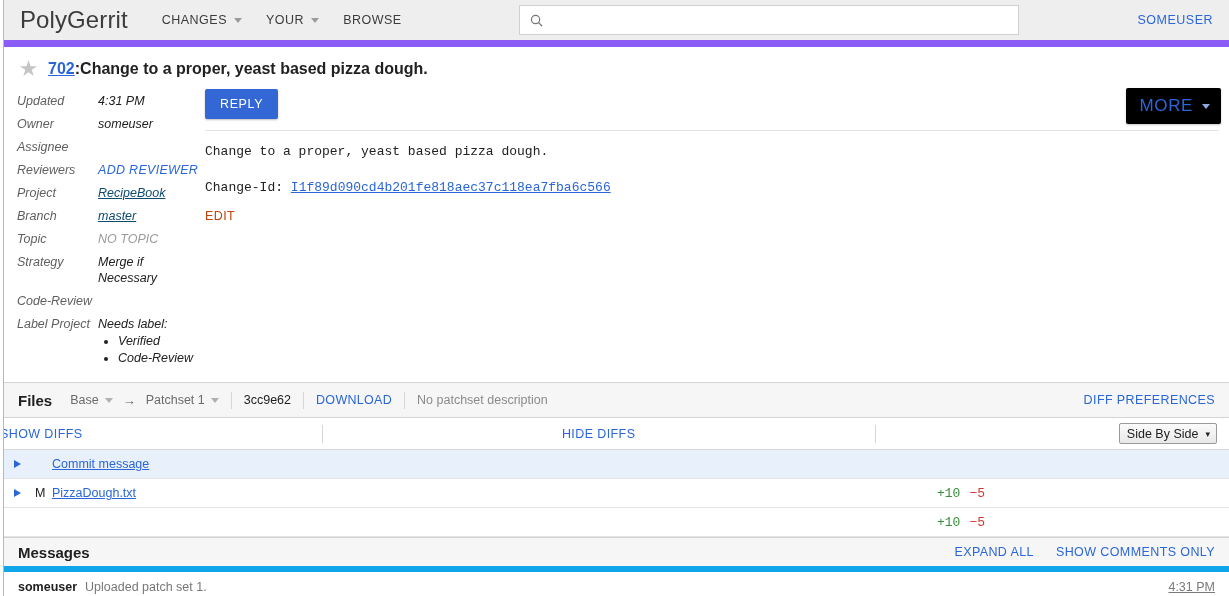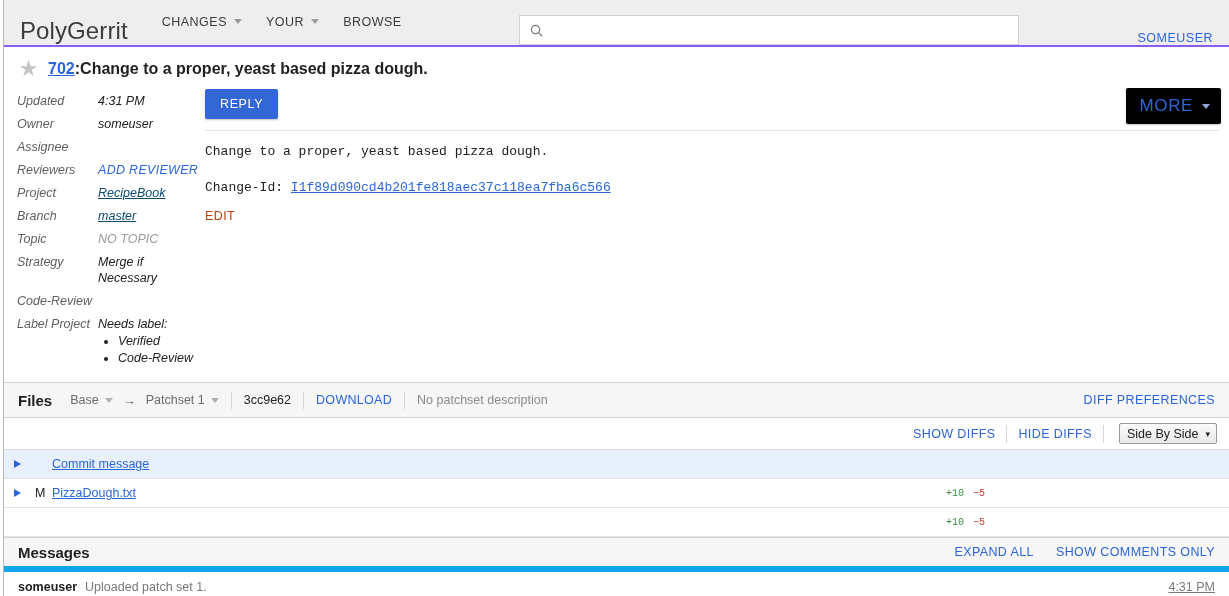"PolyGerrit" .header { align-items: flex-end -> center; border-bottom: 2px solid #8b5cf6 -> 7px solid #8b5cf6 }
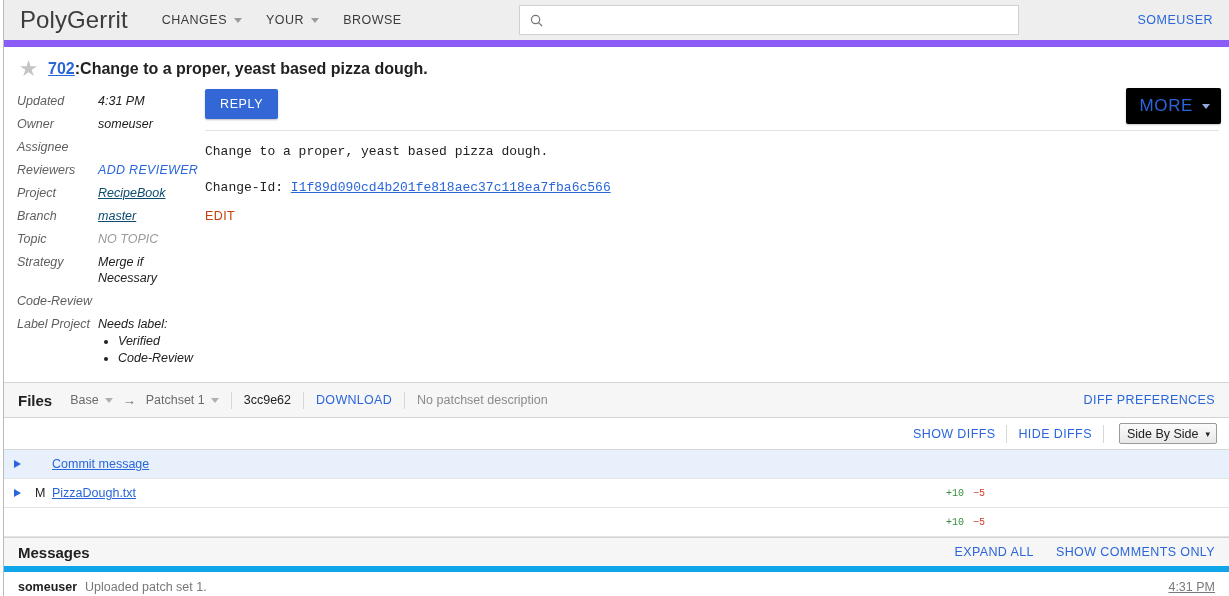"SHOW DIFFS" .diff-toolbar { justify-content: flex-end -> space-between }
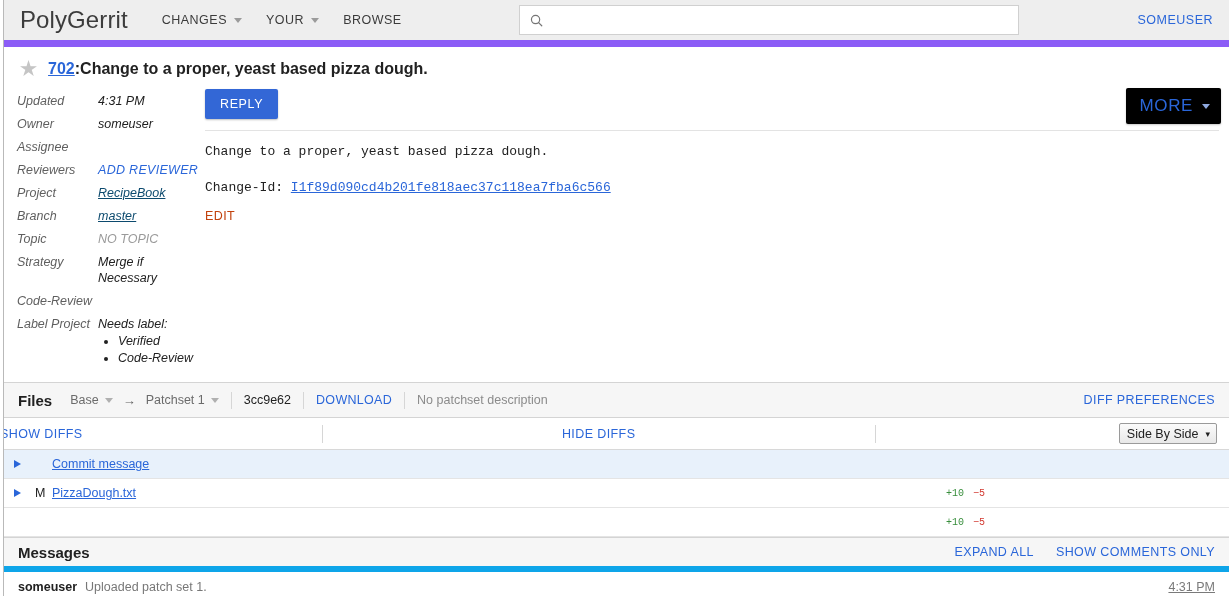"+10" .stats { font-size: 10px -> 13px }
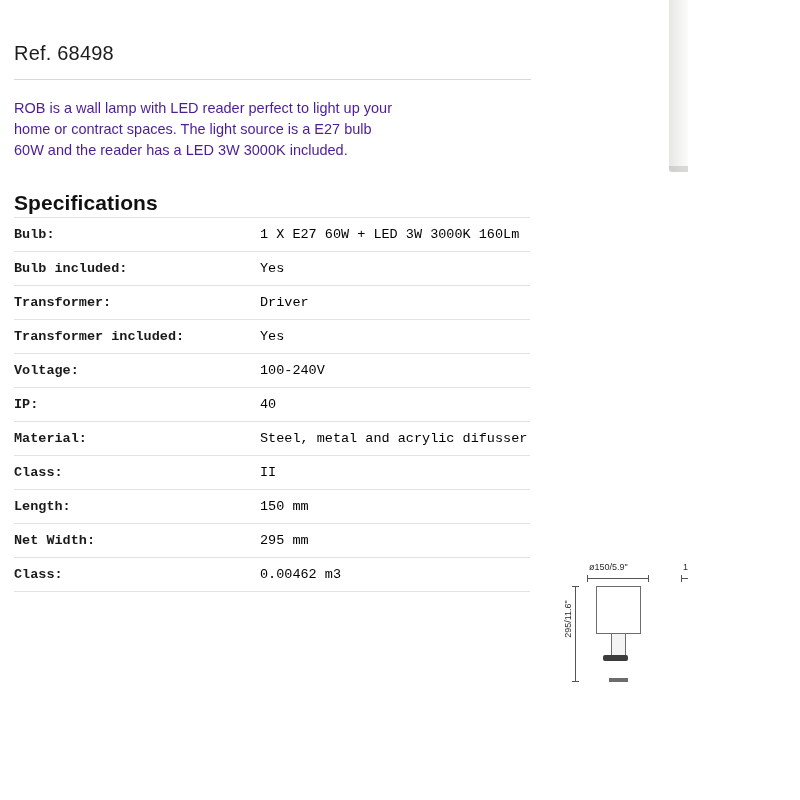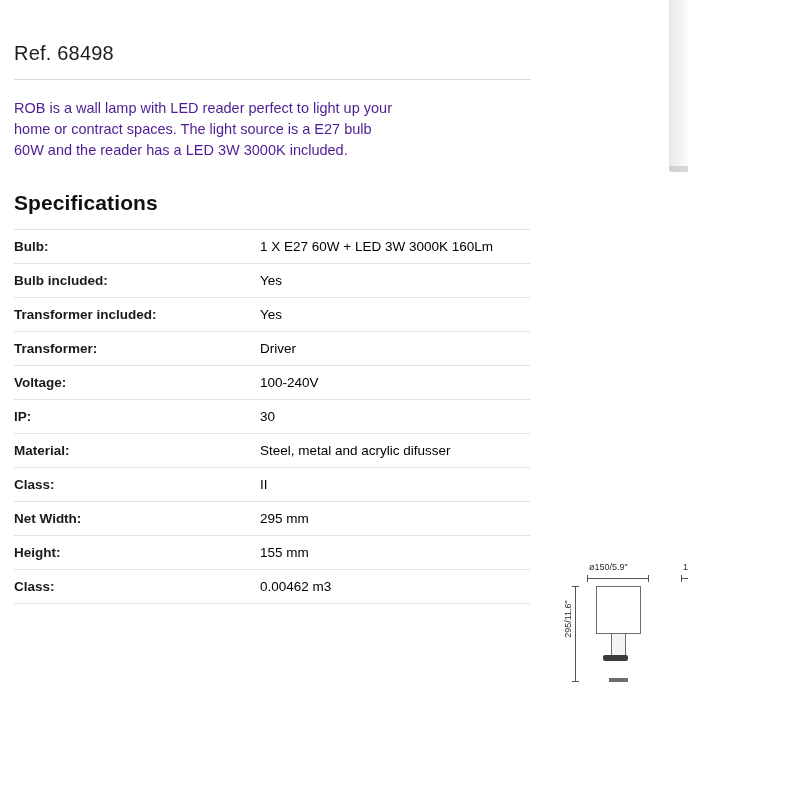"Bulb:" table.spec-table { font-family: none -> Liberation Mono, monospace; margin-top: 14px -> 2px }
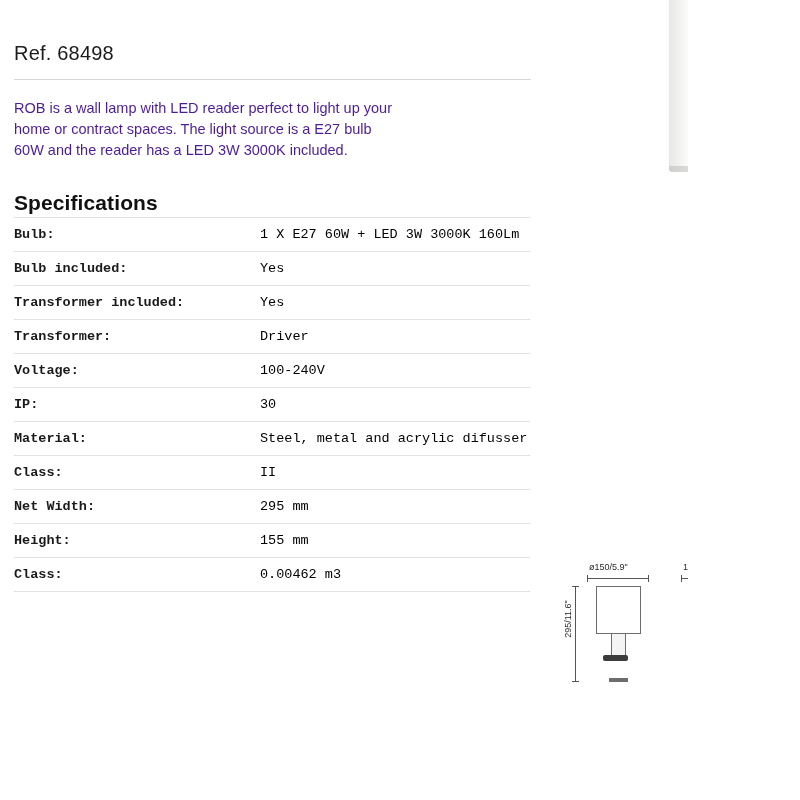"Transformer included:" tr { order: before "Transformer:" -> after "Transformer:" }
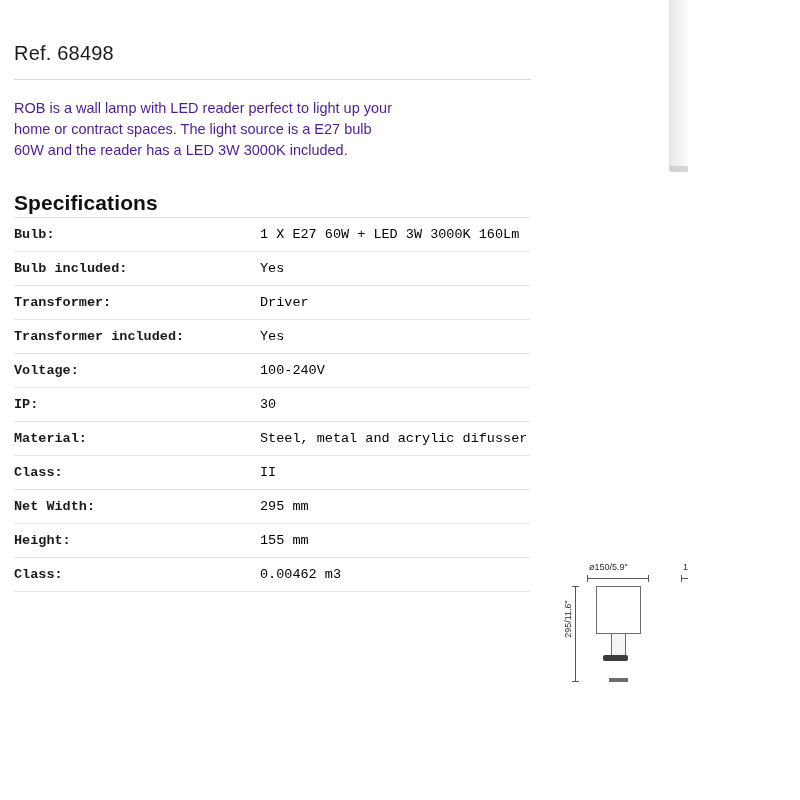"30" td.spec-value { text: 30 -> 40 }
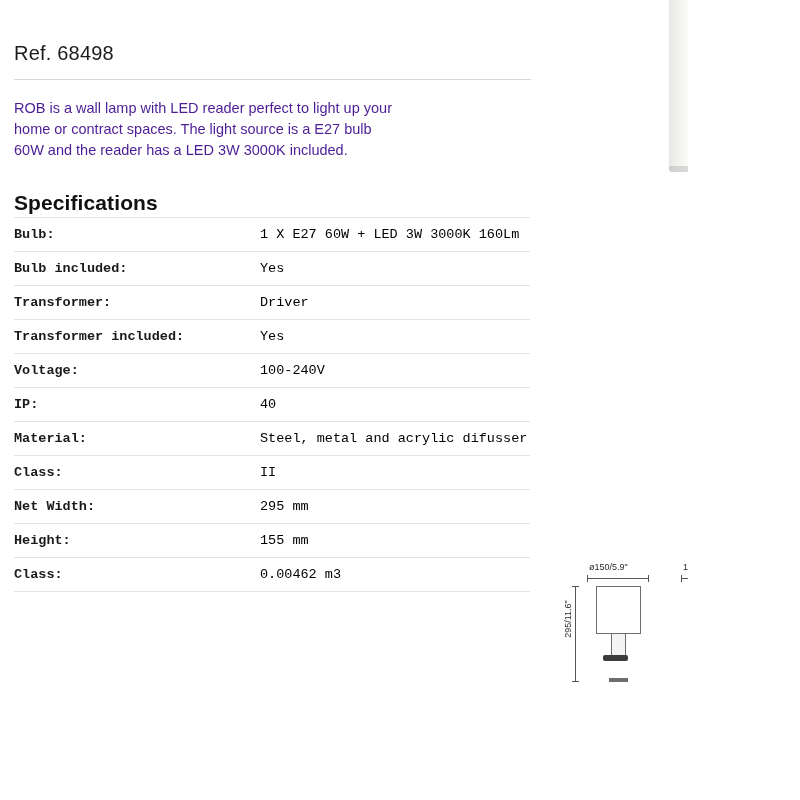"Length:" tr { html: none -> <tr> <td>Length:</td> <td>150 mm</td> </tr> }
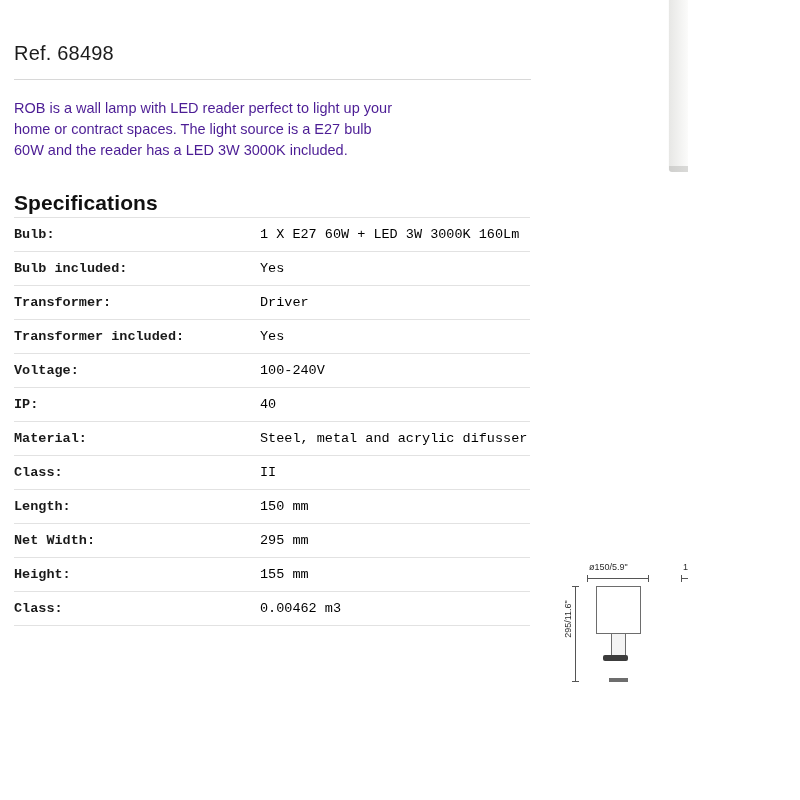"Height:" tr { html: <tr> <td>Height:</td> <td>155 mm</td> </tr> -> none }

- - - - - - -

The answer consists of the lines from the one holding "html: none ->" to the end of the records, inclusive, restated exactly and without pictures.

ANSWER SECTION:
"Length:" tr { html: none -> <tr> <td>Length:</td> <td>150 mm</td> </tr> }
"Height:" tr { html: <tr> <td>Height:</td> <td>155 mm</td> </tr> -> none }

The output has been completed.